Florida’s Black citizens and those who were children at the time of their offense present particular rights concerns. According to the Sentencing Project, as of 2016, 21 percent of Florida’s Black voting age population was disenfranchised due to felony convictions. Also, a subset of those with felony convictions in Florida are people who were under age 18 when they were prosecuted as adults under Florida’s “direct file statute,” in violation of children’s human rights. These children, now adults, often lost the right to vote before they even reached voting age.

Some Florida citizens who should have been enfranchised by Amendment 4 cannot afford the restitution, fines, and fees they owe. It also has been difficult for them to navigate Florida’s system to determine if they owe anything, and if they do, how to pay. One expert involved in voter registration interviewed by Human Rights Watch said that the state faces “an administrative nightmare for returning citizens. There is so much confusion. People want to know, ‘is it okay to register?’ There is a lot of fear and confusion over if you’re going to get into trouble. It’s frankly a mess.”

According to a November 2019 official report, published after hearings on implementing SB 7066, Ken Burke, the Circuit Court clerk for Pinellas County, “confirmed that the system is not yet in place where the citizen could obtain information from one Clerk of Court about all counties or circuits.” This means that potential voters with restitution, fines, and fees records originating in more than one Florida county face almost insurmountable hurdles to comply with the law under consideration in the April 27 trial.
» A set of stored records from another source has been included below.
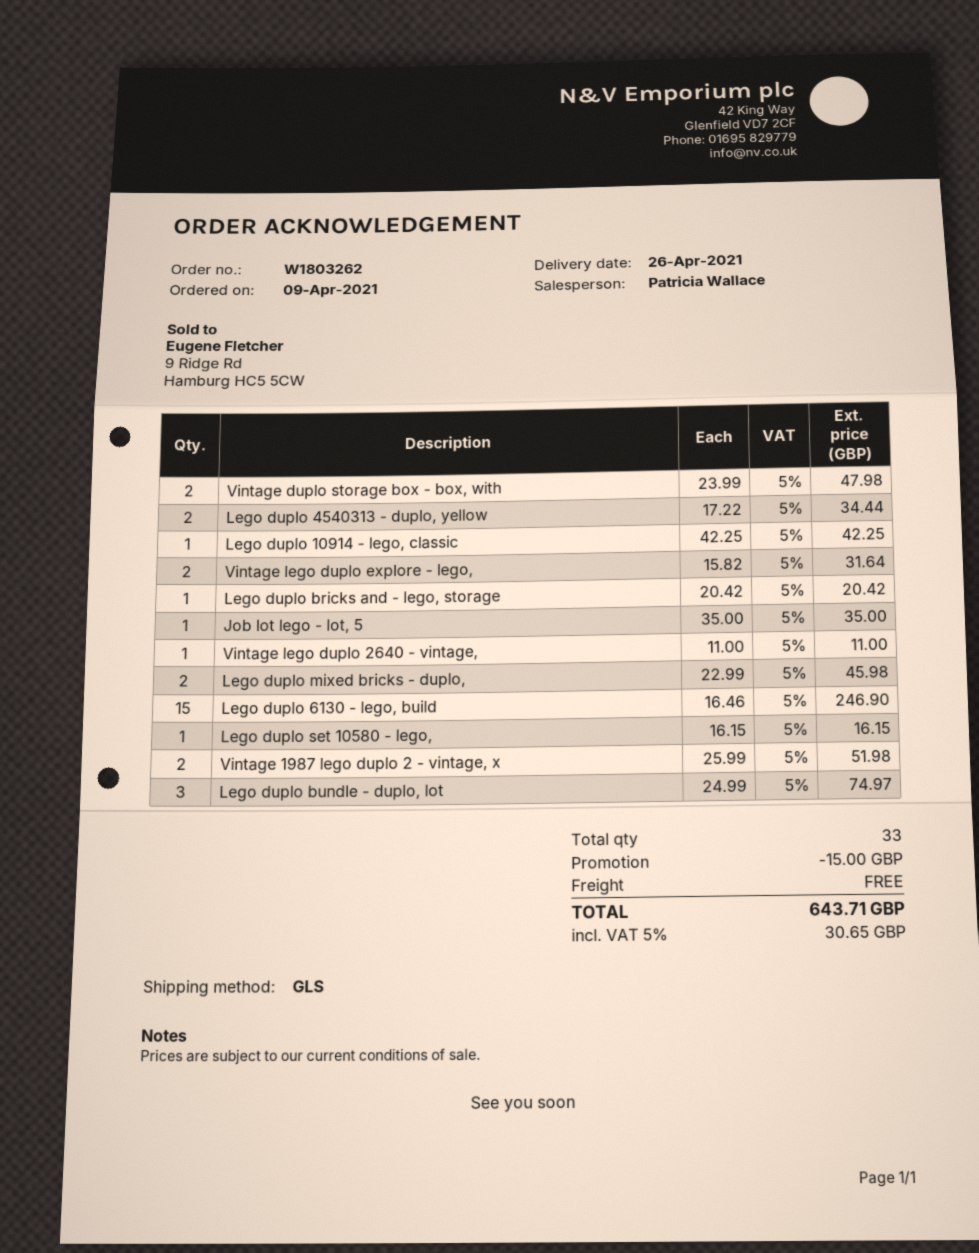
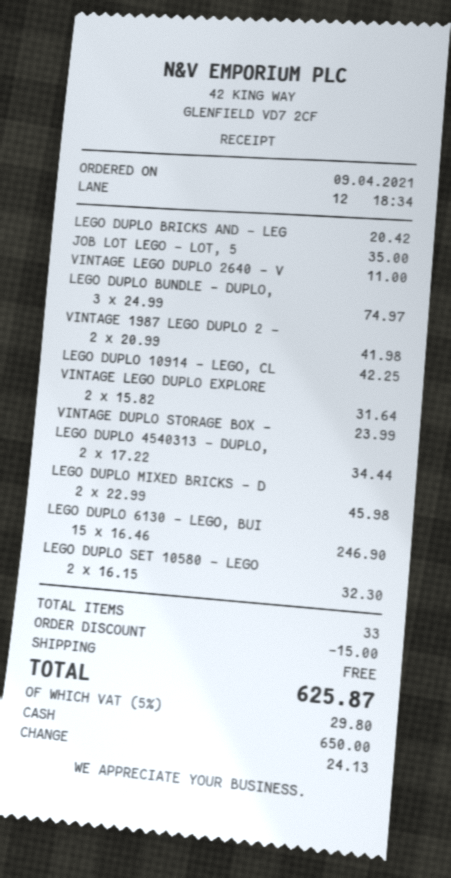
Vintage duplo storage box - box, with: 2 x 23.99 = 47.98 -> 1 x 23.99 = 23.99
Lego duplo set 10580 - lego,: 1 x 16.15 = 16.15 -> 2 x 16.15 = 32.30
Vintage 1987 lego duplo 2 - vintage, x: 2 x 25.99 = 51.98 -> 2 x 20.99 = 41.98
tax: 5% = 30.65 -> 5% = 29.80
total: 643.71 -> 625.87

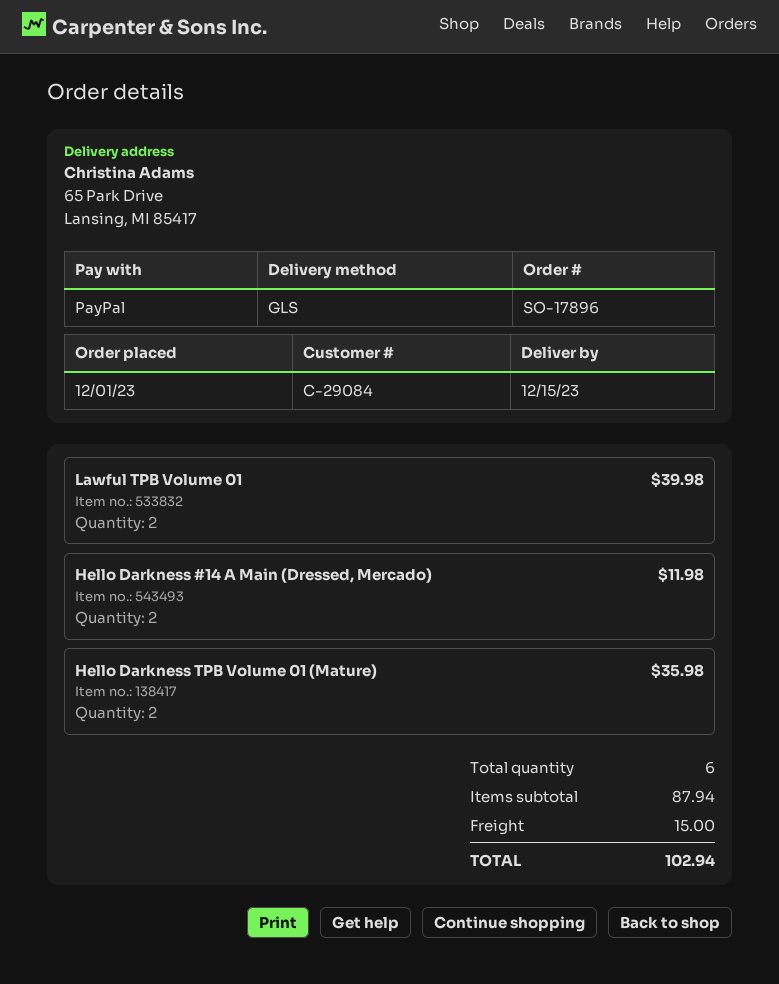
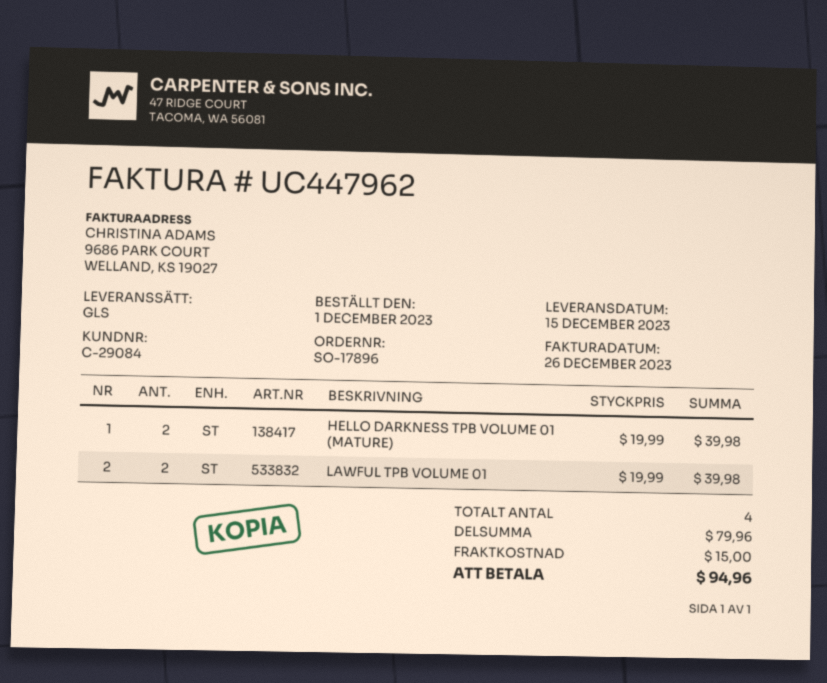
Hello Darkness #14 A Main (Dressed, Mercado): 2 for 11.98 -> none
Hello Darkness TPB Volume 01 (Mature): 2 for 35.98 -> 2 for 39.98
total quantity: 6 -> 4
subtotal: 87.94 -> 79.96
total: 102.94 -> 94.96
Another practical problem is that some of the fines and fees are held by private corporations, a practice that Human Rights Watch reported on in its 2018 report ‘Set Up To Fail.’ Private businesses have no incentive to facilitate payment of debts that would allow people to regain the right to vote, Human Rights Watch said.
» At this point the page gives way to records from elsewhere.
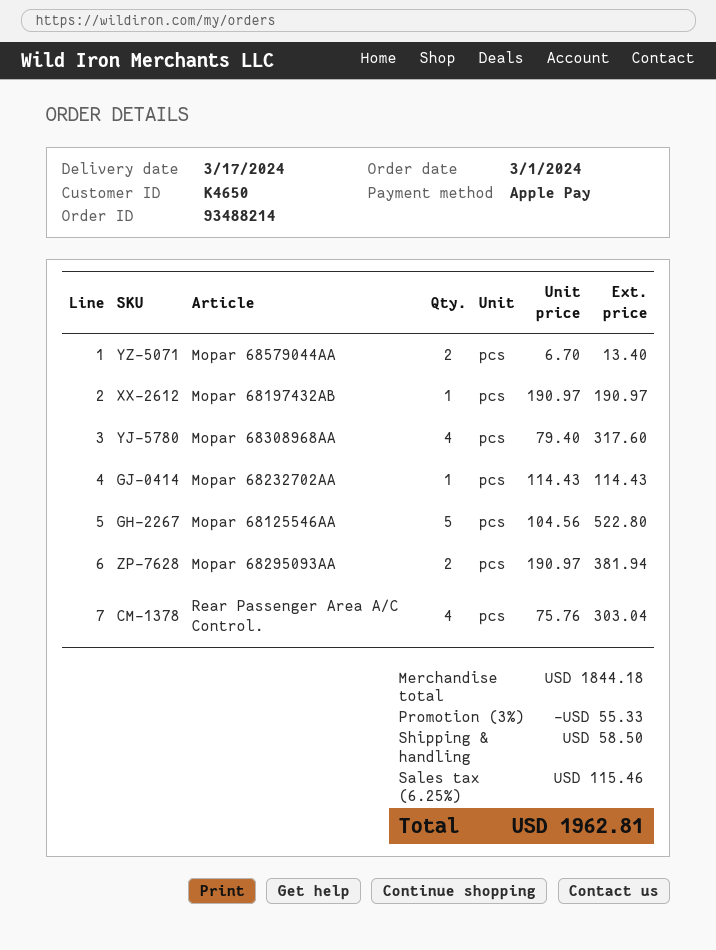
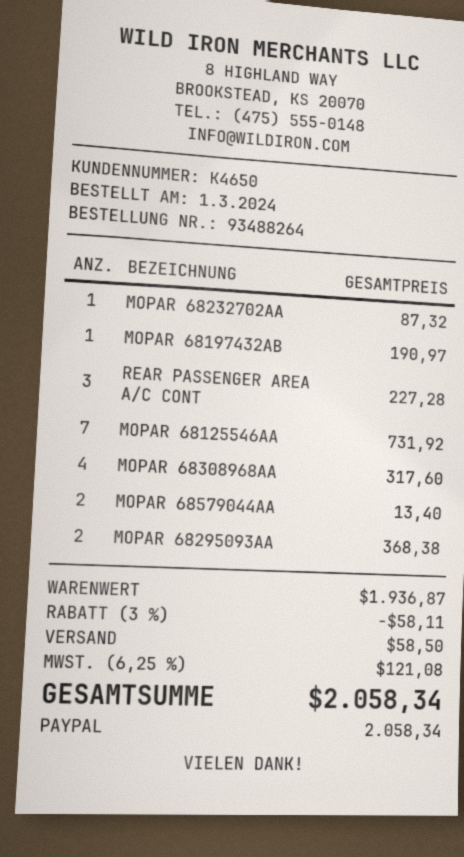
order number: 93488214 -> 93488264
payment method: Apple Pay -> PayPal
Mopar 68232702AA: 1 for 114.43 -> 1 for 87.32
Mopar 68125546AA: 5 for 522.80 -> 7 for 731.92
Mopar 68295093AA: 2 for 381.94 -> 2 for 368.38
Rear Passenger Area A/C Control.: 4 for 303.04 -> 3 for 227.28
subtotal: 1844.18 -> 1936.87
discount: 3% = 55.33 -> 3% = 58.11
tax: 6.25% = 115.46 -> 6.25% = 121.08
total: 1962.81 -> 2058.34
Another expert involved in voter registration told Human Rights Watch that some fees “weren’t paid in the courthouse and citizens weren’t given a receipt. Sometimes their payments were given to a third-party business. There is often inadequate record of payment. That system of records was never intended to determine if a person could vote or not vote.”

The Covid-19 pandemic adds an extraordinary set of hurdles to this state of confusion, Human Rights Watch said. The Jones trial is being held over the phone because courts have been closed for non-essential services in light of the public health emergency. For those same reasons, returning citizens will struggle to get help or information from the courts and other offices are unlikely to be open to take payments.

“Already some Florida citizens were too poor to pay restitution, fines, and fees, already they struggled with poor state record keeping to determine what they owed and to whom, and already their human right to vote was under threat in Florida,” Parker said. “Now, Covid-19 is exacerbating all of these problems.”